What is expected.
Only lines that contain the word "background" belong in the answer; copy them from the records below.

Data provided.

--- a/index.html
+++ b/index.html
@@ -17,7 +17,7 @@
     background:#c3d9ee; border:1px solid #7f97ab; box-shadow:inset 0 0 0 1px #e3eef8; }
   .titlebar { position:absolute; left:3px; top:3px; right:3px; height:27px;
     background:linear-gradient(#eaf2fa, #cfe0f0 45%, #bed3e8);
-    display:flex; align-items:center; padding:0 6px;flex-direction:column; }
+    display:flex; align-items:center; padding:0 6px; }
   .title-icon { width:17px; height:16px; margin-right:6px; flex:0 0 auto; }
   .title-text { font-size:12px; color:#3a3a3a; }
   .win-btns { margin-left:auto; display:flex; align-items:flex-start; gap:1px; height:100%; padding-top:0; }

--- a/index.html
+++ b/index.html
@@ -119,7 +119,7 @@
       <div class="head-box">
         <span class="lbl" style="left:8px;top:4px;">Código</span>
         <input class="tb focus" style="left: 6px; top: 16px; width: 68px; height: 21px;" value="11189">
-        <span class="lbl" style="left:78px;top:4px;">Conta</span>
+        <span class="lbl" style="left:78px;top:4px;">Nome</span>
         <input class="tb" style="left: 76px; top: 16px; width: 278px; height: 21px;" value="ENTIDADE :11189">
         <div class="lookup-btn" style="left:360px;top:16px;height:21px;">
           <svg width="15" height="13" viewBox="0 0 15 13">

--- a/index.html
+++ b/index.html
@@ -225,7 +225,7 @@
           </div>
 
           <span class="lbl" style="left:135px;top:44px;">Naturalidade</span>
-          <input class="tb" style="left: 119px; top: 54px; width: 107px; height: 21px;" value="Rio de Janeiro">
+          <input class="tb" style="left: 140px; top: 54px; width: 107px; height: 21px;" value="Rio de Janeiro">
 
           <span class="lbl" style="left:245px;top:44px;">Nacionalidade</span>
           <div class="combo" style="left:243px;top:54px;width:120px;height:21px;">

Result of the exercise.
     background:#c3d9ee; border:1px solid #7f97ab; box-shadow:inset 0 0 0 1px #e3eef8; }
     background:linear-gradient(#eaf2fa, #cfe0f0 45%, #bed3e8);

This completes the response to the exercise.